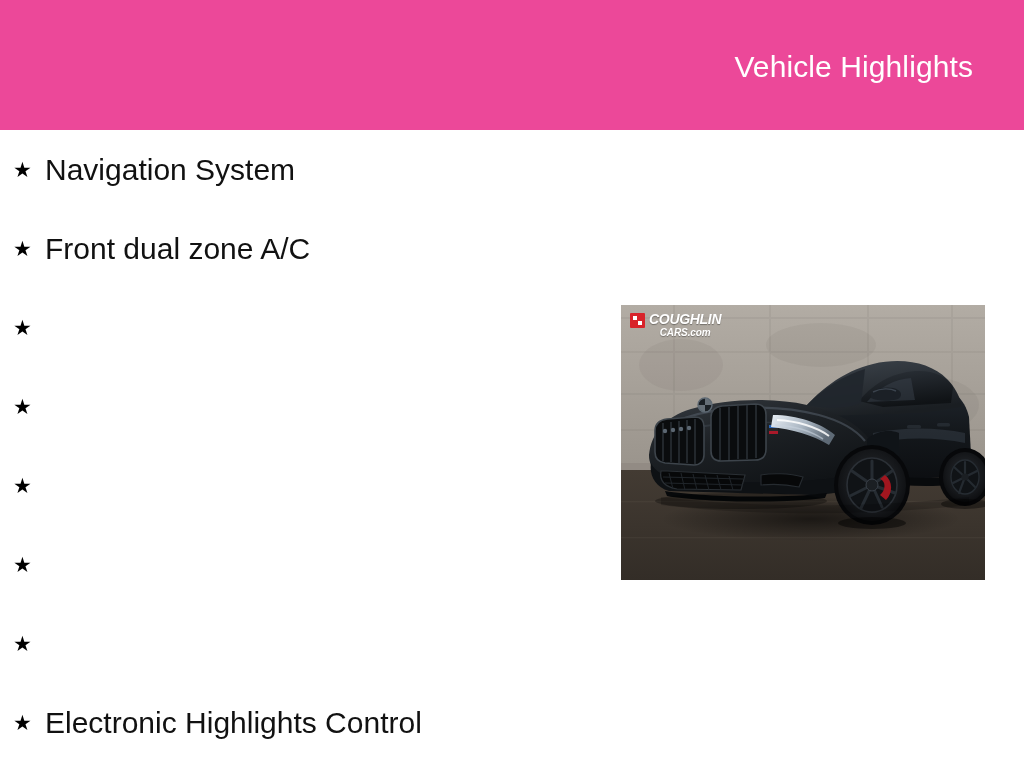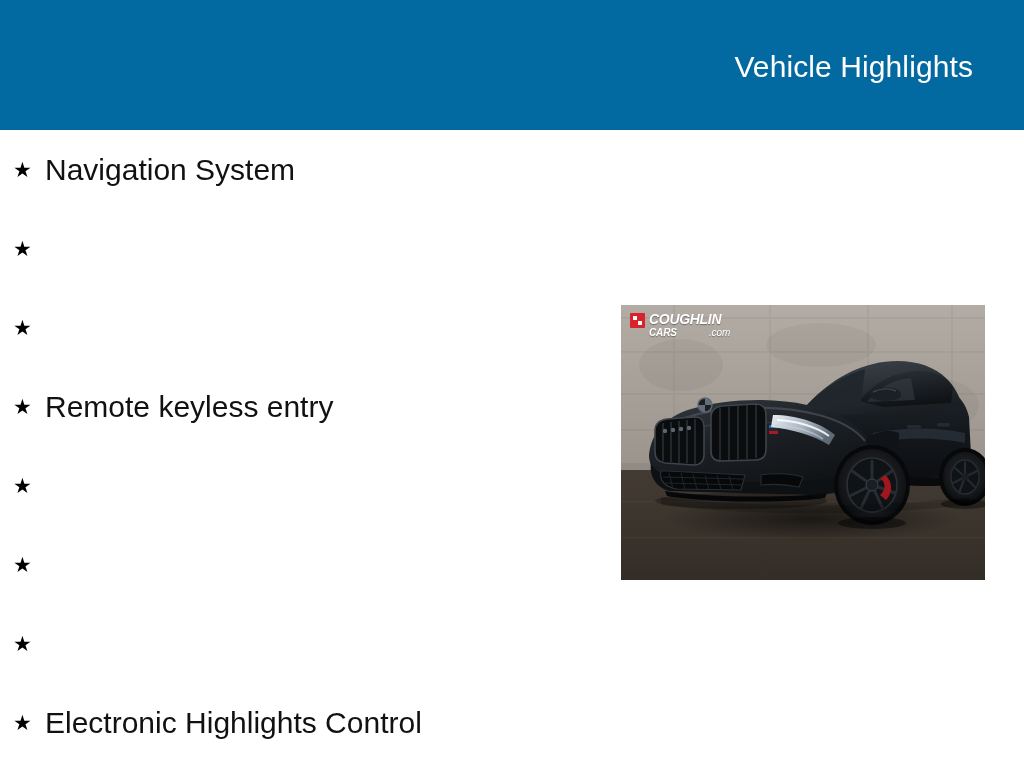--- a/index.html
+++ b/index.html
@@ -23,21 +23,21 @@
     background: #ffffff;
   }
 
   
   .header-bar {
     position: absolute;
     left: 0;
     top: 0;
     width: 1024px;
     height: 130px;
-    background: #0369a1;
+    background: #ec4899;
   }
   .header-title {
     position: absolute;
     right: 51px;
     top: 49px;
     color: #ffffff;
     font-size: 30px;
     font-weight: 400;
     line-height: 36px;
     letter-spacing: 0.1px;
@@ -143,45 +143,45 @@
   .wm-bottom {
     font-size: 10px;
     font-weight: 700;
     font-style: italic;
     color: #ffffff;
     letter-spacing: -0.1px;
     margin-top: 2px;
     text-align: center;
     text-shadow: 0 1px 1px rgba(0,0,0,.35);
   }
-  .wm-bottom .dotcom { font-weight: 400; padding-left: 32px; }
+  .wm-bottom .dotcom { font-weight: 700; }
 </style>
 </head>
 <body>
 
 <div class="page">
 
   <div class="header-bar">
     <div class="header-title">Vehicle Highlights</div>
   </div>
 
   <ul class="highlights-list">
     <li class="highlight-item">
       <span class="bullet-star">★</span>
       <span class="highlight-label">Navigation System</span>
     </li>
     <li class="highlight-item">
       <span class="bullet-star">★</span>
-    </li>
-    <li class="highlight-item">
-      <span class="bullet-star">★</span>
-    </li>
-    <li class="highlight-item">
-      <span class="bullet-star">★</span>
-      <span class="highlight-label">Remote keyless entry</span>
+      <span class="highlight-label">Front dual zone A/C</span>
+    </li>
+    <li class="highlight-item">
+      <span class="bullet-star">★</span>
+    </li>
+    <li class="highlight-item">
+      <span class="bullet-star">★</span>
     </li>
     <li class="highlight-item">
       <span class="bullet-star">★</span>
     </li>
     <li class="highlight-item">
       <span class="bullet-star">★</span>
     </li>
     <li class="highlight-item">
       <span class="bullet-star">★</span>
     </li>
************
### Exercise requirements
All of the entries above are to be restated word for word, minus the images.

### Written reply
--- a/index.html
+++ b/index.html
@@ -23,21 +23,21 @@
     background: #ffffff;
   }
 
   
   .header-bar {
     position: absolute;
     left: 0;
     top: 0;
     width: 1024px;
     height: 130px;
-    background: #0369a1;
+    background: #ec4899;
   }
   .header-title {
     position: absolute;
     right: 51px;
     top: 49px;
     color: #ffffff;
     font-size: 30px;
     font-weight: 400;
     line-height: 36px;
     letter-spacing: 0.1px;
@@ -143,45 +143,45 @@
   .wm-bottom {
     font-size: 10px;
     font-weight: 700;
     font-style: italic;
     color: #ffffff;
     letter-spacing: -0.1px;
     margin-top: 2px;
     text-align: center;
     text-shadow: 0 1px 1px rgba(0,0,0,.35);
   }
-  .wm-bottom .dotcom { font-weight: 400; padding-left: 32px; }
+  .wm-bottom .dotcom { font-weight: 700; }
 </style>
 </head>
 <body>
 
 <div class="page">
 
   <div class="header-bar">
     <div class="header-title">Vehicle Highlights</div>
   </div>
 
   <ul class="highlights-list">
     <li class="highlight-item">
       <span class="bullet-star">★</span>
       <span class="highlight-label">Navigation System</span>
     </li>
     <li class="highlight-item">
       <span class="bullet-star">★</span>
-    </li>
-    <li class="highlight-item">
-      <span class="bullet-star">★</span>
-    </li>
-    <li class="highlight-item">
-      <span class="bullet-star">★</span>
-      <span class="highlight-label">Remote keyless entry</span>
+      <span class="highlight-label">Front dual zone A/C</span>
+    </li>
+    <li class="highlight-item">
+      <span class="bullet-star">★</span>
+    </li>
+    <li class="highlight-item">
+      <span class="bullet-star">★</span>
     </li>
     <li class="highlight-item">
       <span class="bullet-star">★</span>
     </li>
     <li class="highlight-item">
       <span class="bullet-star">★</span>
     </li>
     <li class="highlight-item">
       <span class="bullet-star">★</span>
     </li>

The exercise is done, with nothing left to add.